Yes. According to an article in the respected Foreign Policy magazine “the noughties” has been humankind’s best ever decade. Charles Kenny’s article opens with a sample of the many familiar reasons why that statement might seem counterintuitive, but the article continues:
“Given that our brains seem hard-wired to remember singular tragedy over incremental success, it’s a hard sell to convince anyone that the past 10 years are worthy of praise. But these horrific events, though mortal and economic catastrophes for many millions, don’t sum up the decade as experienced by most of the planet’s 6-billion-plus people. For all its problems, the first 10 years of the 21st century were in fact humanity’s finest, a time when more people lived better, longer, more peaceful, and more prosperous lives than ever before…”
The article then goes into some of the details of that “incremental success”.

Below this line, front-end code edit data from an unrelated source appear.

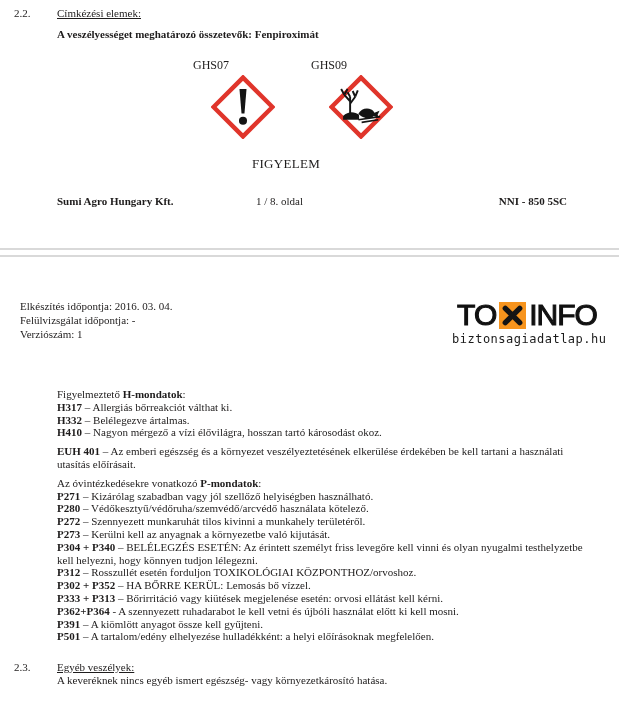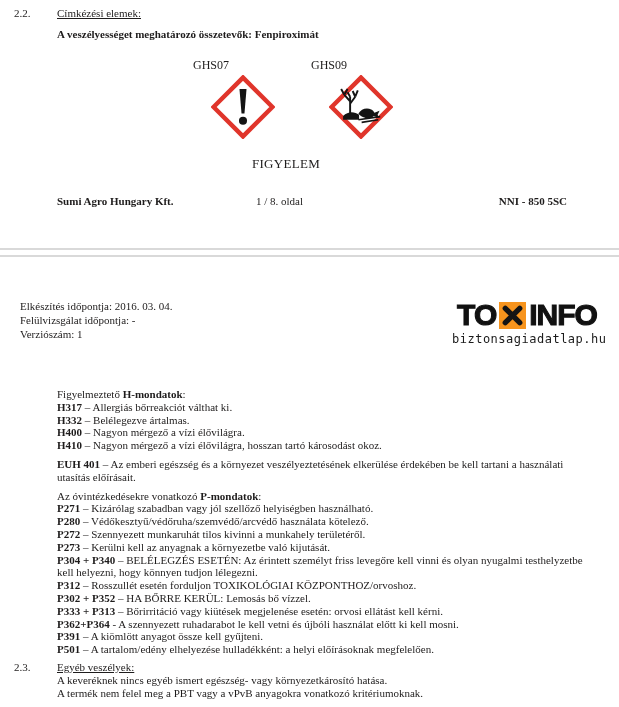--- a/index.html
+++ b/index.html
@@ -23,21 +23,21 @@
   #footer-page{left:0;top:195px;width:559px;text-align:center;}
   #footer-code{right:52px;top:195px;}
   
   .sep{left:0;width:619px;height:0;border-top:2px solid #d9d9d9;}
   #sep1{top:248px;}
   #sep2{top:255px;}
   
   #dates{left:20px;top:299px;line-height:14px;}
   #logo{left:452px;top:301px;width:150px;text-align:center;}
   .logo-row{display:flex;align-items:center;justify-content:center;gap:3px;}
-  .logo-word{font-family:"Liberation Sans", sans-serif;font-weight:bold;font-size:30px;
+  .logo-word{font-family:"Liberation Sans", sans-serif;font-weight:normal;font-size:30px;
              letter-spacing:-1px;color:#111;-webkit-text-stroke:1.1px #111;line-height:28px;}
   .logo-site{font-family:"DejaVu Sans Mono", monospace;font-size:12px;letter-spacing:.5px;
              margin-top:3px;color:#1b1b1b;}
   
   #statements{left:57px;top:388px;width:531px;font-size:11px;line-height:12.8px;}
   .stmt{margin:0;}
   .gap6{height:6px;}
   
   #sec23-num{left:14px;top:661px;text-align:right;}
   #sec23{left:57px;top:661px;width:540px;line-height:13px;}
@@ -95,21 +95,20 @@
     </svg>
     <span class="logo-word">INFO</span>
   </div>
   <div class="logo-site">biztonsagiadatlap.hu</div>
 </div>
 
 <div class="abs" id="statements">
   <div class="stmt"><span>Figyelmeztető </span><b>H-mondatok</b><span>:</span></div>
   <div class="stmt"><b>H317</b> <span>– Allergiás bőrreakciót válthat ki.</span></div>
   <div class="stmt"><b>H332</b> <span>– Belélegezve ártalmas.</span></div>
-  <div class="stmt"><b>H400</b> <span>– Nagyon mérgező a vízi élővilágra.</span></div>
   <div class="stmt"><b>H410</b> <span>– Nagyon mérgező a vízi élővilágra, hosszan tartó károsodást okoz.</span></div>
   <div class="gap6"></div>
   <div class="stmt"><b>EUH 401</b> <span>– Az emberi egészség és a környezet veszélyeztetésének elkerülése érdekében be kell tartani a használati utasítás előírásait.</span></div>
   <div class="gap6"></div>
   <div class="stmt"><span>Az óvintézkedésekre vonatkozó </span><b>P-mondatok</b><span>:</span></div>
   <div class="stmt"><b>P271</b> <span>– Kizárólag szabadban vagy jól szellőző helyiségben használható.</span></div>
   <div class="stmt"><b>P280</b> <span>– Védőkesztyű/védőruha/szemvédő/arcvédő használata kötelező.</span></div>
   <div class="stmt"><b>P272</b> <span>– Szennyezett munkaruhát tilos kivinni a munkahely területéről.</span></div>
   <div class="stmt"><b>P273</b> <span>– Kerülni kell az anyagnak a környezetbe való kijutását.</span></div>
   <div class="stmt"><b>P304 + P340</b> <span>– BELÉLEGZÉS ESETÉN: Az érintett személyt friss levegőre kell vinni és olyan nyugalmi testhelyzetbe kell helyezni, hogy könnyen tudjon lélegezni.</span></div>
@@ -118,14 +117,13 @@
   <div class="stmt"><b>P333 + P313</b> <span>– Bőrirritáció vagy kiütések megjelenése esetén: orvosi ellátást kell kérni.</span></div>
   <div class="stmt"><b>P362+P364</b> <span>- A szennyezett ruhadarabot le kell vetni és újbóli használat előtt ki kell mosni.</span></div>
   <div class="stmt"><b>P391</b> <span>– A kiömlött anyagot össze kell gyűjteni.</span></div>
   <div class="stmt"><b>P501</b> <span>– A tartalom/edény elhelyezése hulladékként: a helyi előírásoknak megfelelően.</span></div>
 </div>
 
 <div class="abs fs" id="sec23-num">2.3.</div>
 <div class="abs fs" id="sec23">
   <div class="u">Egyéb veszélyek:</div>
   <div>A keveréknek nincs egyéb ismert egészség- vagy környezetkárosító hatása.</div>
-  <div>A termék nem felel meg a PBT vagy a vPvB anyagokra vonatkozó kritériumoknak.</div>
 </div>
 
 </body></html>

Of course, if you or your loved ones were actually in the 2004 Boxing Day tsunami or if your family has been hit hard by the more recent financial meltdown you might understandably beg to differ. But what about the majority of us, who have viewed the globally tragic as passive observers through a media lens? Surely it is – or should be – of note that all the while incremental change for the better has been happening that deserves to be noticed and appreciated.
Even when all sorts of good is going on it is easier – and, of course, many times it is the right thing to do! – to report the more photogenic/videogenic problems out there. Occasionally it is even the good news that is videogenic, as in the uplifting case of the Chilean miners rescue. But it’s noteworthy that the Foreign Policy writer is basing his view on longterm empirical data. Surely this has just as much right to be drawn to our attention as that which is more fleeting and graphically compelling.
There are, of course, diligent and creative people in media who do care about sifting through the weeds of what is distressing to the wheat of the encouraging news that is intermingled with them, and who do report it. An example of such reporting is author and journalist David Bornstein who recently featured alongside City Year co-founder Alan Khazei and Universal Giving founder Pamela Hawley in discussing New Visions in Social Change at the Mary Baker Eddy Library for the Betterment of Humanity. There is a great 5 minute commentary by David on the media and its perspective at 20 minutes and 45 seconds into the discussion. Please view this, if you can find the time!
Indeed the newspaper run from the same building in which this event on social entrepreneurship took place, The Christian Science Monitor, – which has had a bumper decade in terms of growth in readership – is a classic example of a news organisation that identifies green shoots of promise while not shying away from reporting on the trouble spots. A recent example is an Opinion piece by a US lieutenant colonel called Don’t believe everything you hear about Iraq. There is progress. See also the Monitor’s heartwarming series on People Making a Difference. It can be done!
Ignoring the bad news is not a healthy option, and not to be recommended. But our perspective matters, and the media play a vital role in shaping that perspective for better or for worse. So as we hit the new decade (the teenies, perhaps?!) this is a helpful reminder for readers/listeners/viewers to demand the full story of our media. This is not a call for trite good news…so much that is good is going on all around, day in day out, and doesn’t need to be reported. But where there is genuine evidence of significant things going well, let’s hear more about it, please, so that in intellectual discussions – and in childlike prayer! – the thinker can bring a more balanced perspective to his or her desire to be of help to humanity and have a clearer idea of the direction in which the ship of planet earth is actually being steered!